Caching pre-rendered content indefinitely. ISR (Incremental Static Regeneration) or SSG pages cached by the service worker may serve outdated content for weeks. Set max-age headers and implement cache-busting for content updates.
Using display: "fullscreen" without navigation. Fullscreen mode removes the browser's back button. If your PWA's internal navigation breaks, users are trapped — and bounce rate spikes.
Ignoring the app install banner's effect on CLS. The browser's install prompt shifts page content. Account for this in your CLS budget, or defer the prompt until after the page is fully stable.
FAQ
Does Google treat PWAs differently than regular websites?
No. Google indexes PWAs the same way it indexes any website.
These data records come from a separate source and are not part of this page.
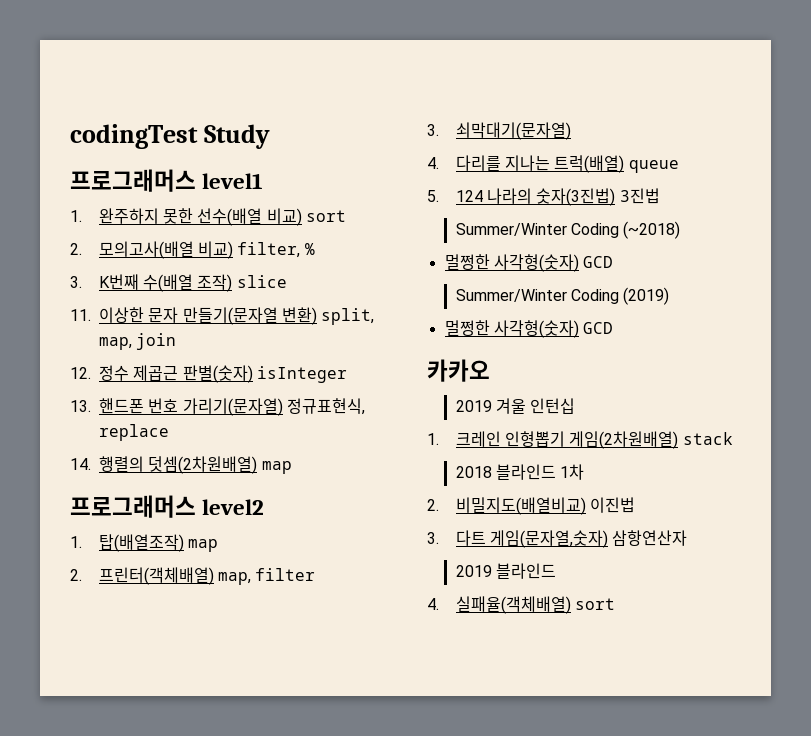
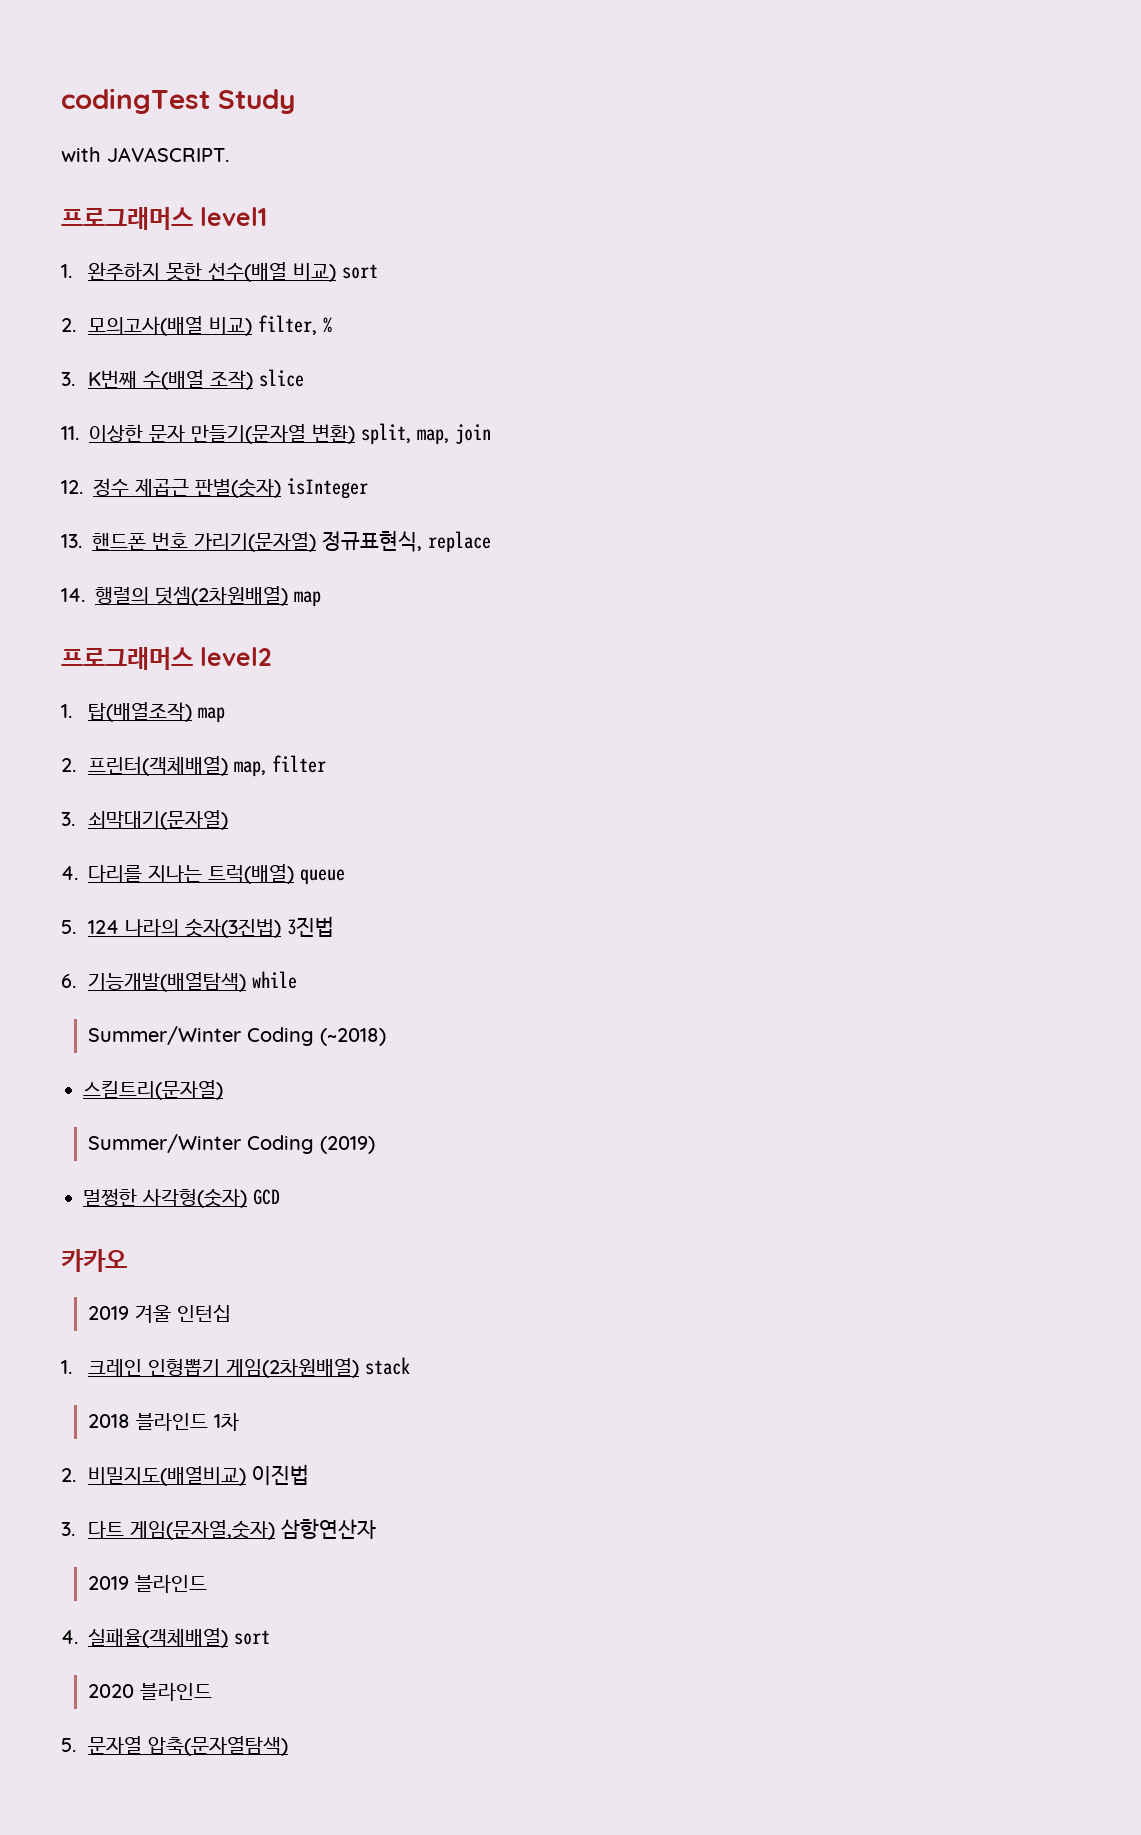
+ with JAVASCRIPT.
+ 6. 기능개발(배열탐색) while
  Summer/Winter Coding (~2018)
- 멀쩡한 사각형(숫자) GCD
+ 스킬트리(문자열)
+ 2020 블라인드
+ 5. 문자열 압축(문자열탐색)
The ranking factors are identical: content relevance, page experience signals (Core Web Vitals), backlinks, and mobile-friendliness. PWAs don't get a ranking bonus or penalty. The advantage is that well-built PWAs naturally score better on performance metrics because of service worker caching and optimized loading.
Can Googlebot execute service workers?
Google's documentation states that Googlebot can execute service workers in some cases, but behavior is not guaranteed. The safe approach is to bypass service workers for all known bot user agents and serve fresh, server-rendered HTML directly. Never rely on service worker caching for delivering content to search engines.
Should I use the App Shell architecture for a content-heavy site?
Use the app shell for navigation chrome (header, sidebar, footer) but not for main content. The app shell should load instantly, then content fills in via SSR or SSG — not via client-side API calls. For content-heavy sites like blogs or documentation, full SSR or SSG is safer than the app shell + API pattern.
How do I check if my PWA pages are being indexed correctly?
Use Google Search Console's URL Inspection tool. Enter any URL and click "Test Live URL." Compare the rendered HTML against what your server returns. If the rendered version is missing content that appears in the server response, your client-side hydration or routing has a bug. Also compare your sitemap page count against the "Pages" report in GSC — a large gap indicates indexation problems.